─── RECORD EXTRACTS ───

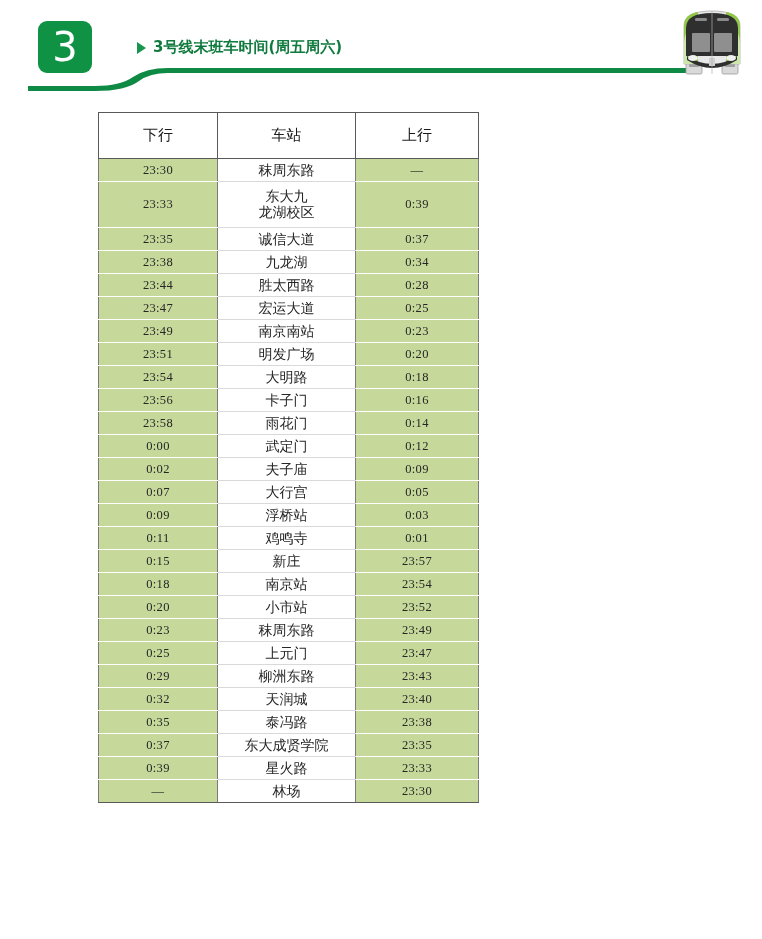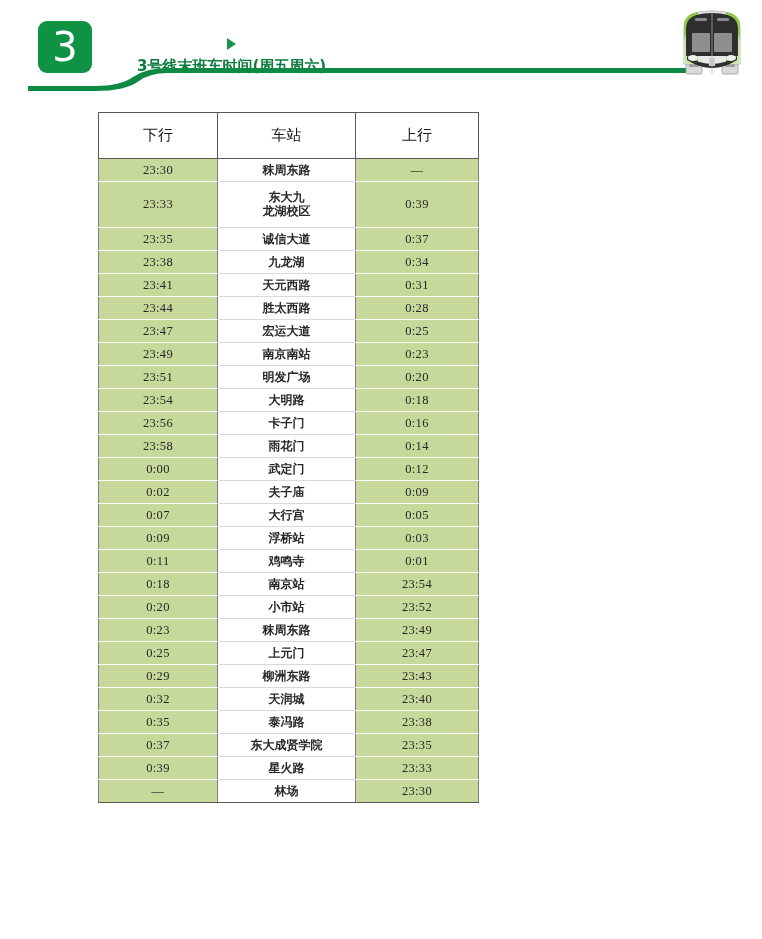--- a/index.html
+++ b/index.html
@@ -45,7 +45,6 @@
     display: flex;
     align-items: center;
     gap: 7px;
-    flex-direction: column;
   }
   #title-arrow {
     width: 0; height: 0;

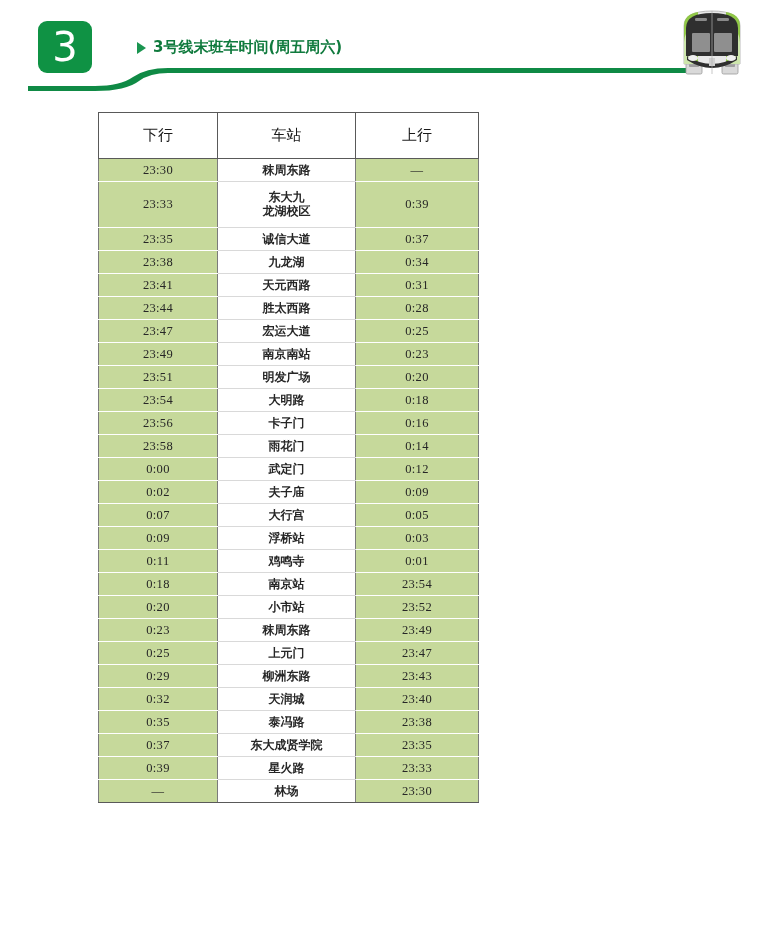--- a/index.html
+++ b/index.html
@@ -118,10 +118,9 @@
   #timetable tbody td.station-cell {
     background: #ffffff;
     font-family: "DejaVu Sans", "Liberation Sans", sans-serif;
-    font-size: 12px;
+    font-size: 14px;
     border-top: 1px solid #d9d9d9;
     border-bottom: 1px solid #d9d9d9;
-    font-weight: bold;
   }
   #timetable tbody tr:first-child td { border-top: 1px solid #595959; }
   #timetable tbody tr:last-child td { border-bottom: 1px solid #595959; }

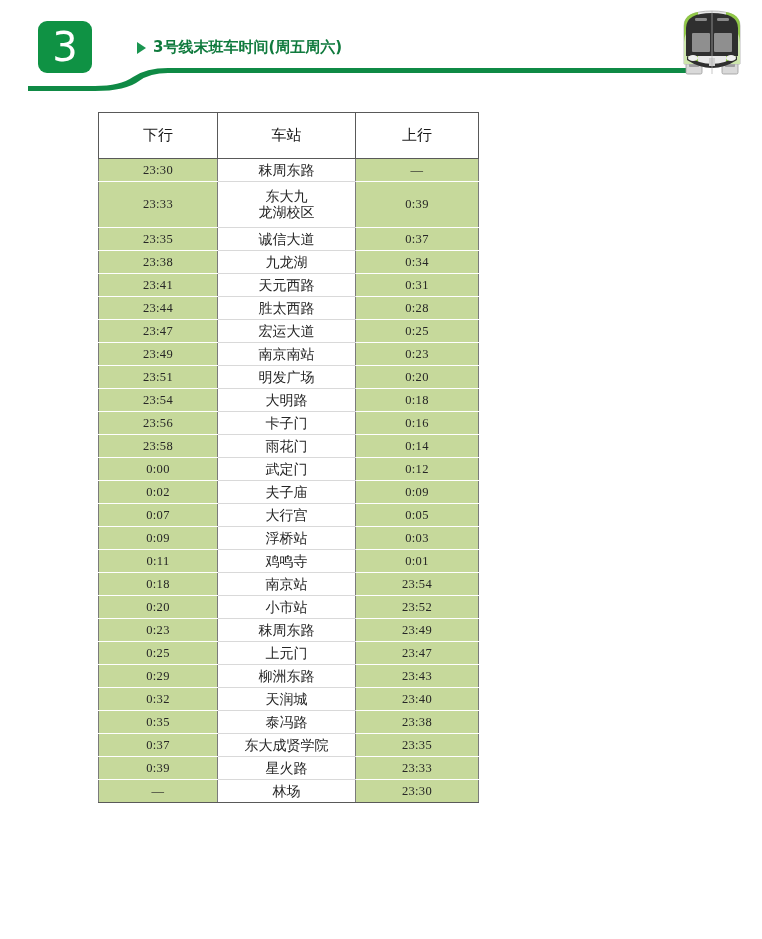--- a/index.html
+++ b/index.html
@@ -228,11 +228,6 @@
             <td class="time-cell">0:34</td>
           </tr>
           <tr>
-            <td class="time-cell">23:41</td>
-            <td class="station-cell">天元西路</td>
-            <td class="time-cell">0:31</td>
-          </tr>
-          <tr>
             <td class="time-cell">23:44</td>
             <td class="station-cell">胜太西路</td>
             <td class="time-cell">0:28</td>

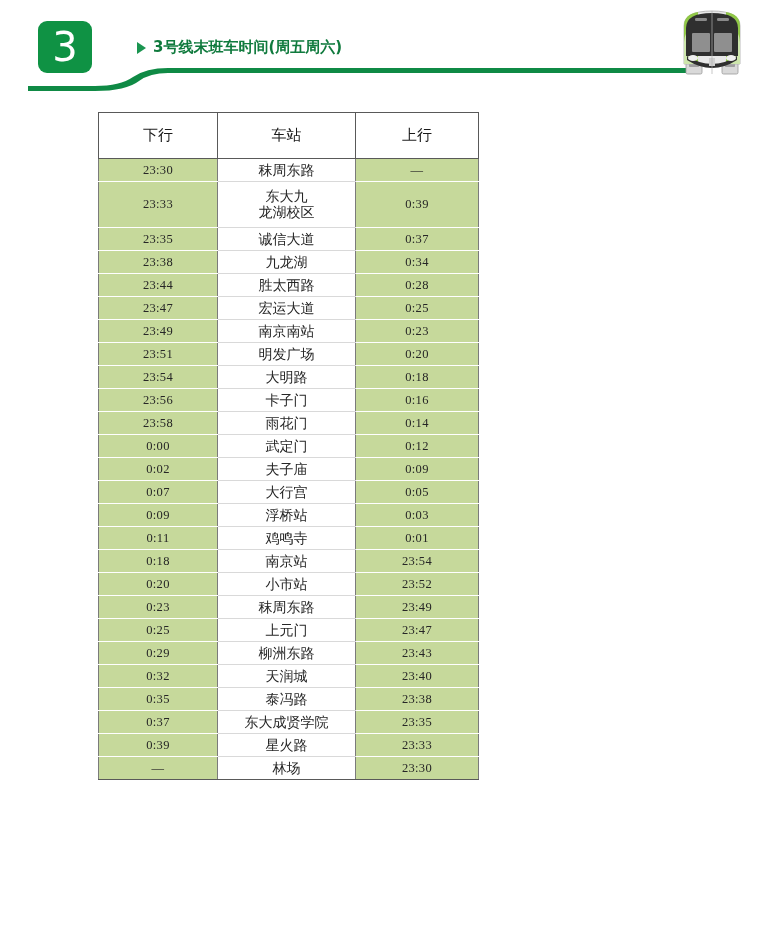--- a/index.html
+++ b/index.html
@@ -288,6 +288,11 @@
             <td class="time-cell">0:01</td>
           </tr>
           <tr>
+            <td class="time-cell">0:15</td>
+            <td class="station-cell">新庄</td>
+            <td class="time-cell">23:57</td>
+          </tr>
+          <tr>
             <td class="time-cell">0:18</td>
             <td class="station-cell">南京站</td>
             <td class="time-cell">23:54</td>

───

→ WORK ORDER: List every line above that holds the word "timetable".

→ RESPONSE AREA:
   #timetable tbody td.station-cell {
   #timetable tbody tr:first-child td { border-top: 1px solid #595959; }
   #timetable tbody tr:last-child td { border-bottom: 1px solid #595959; }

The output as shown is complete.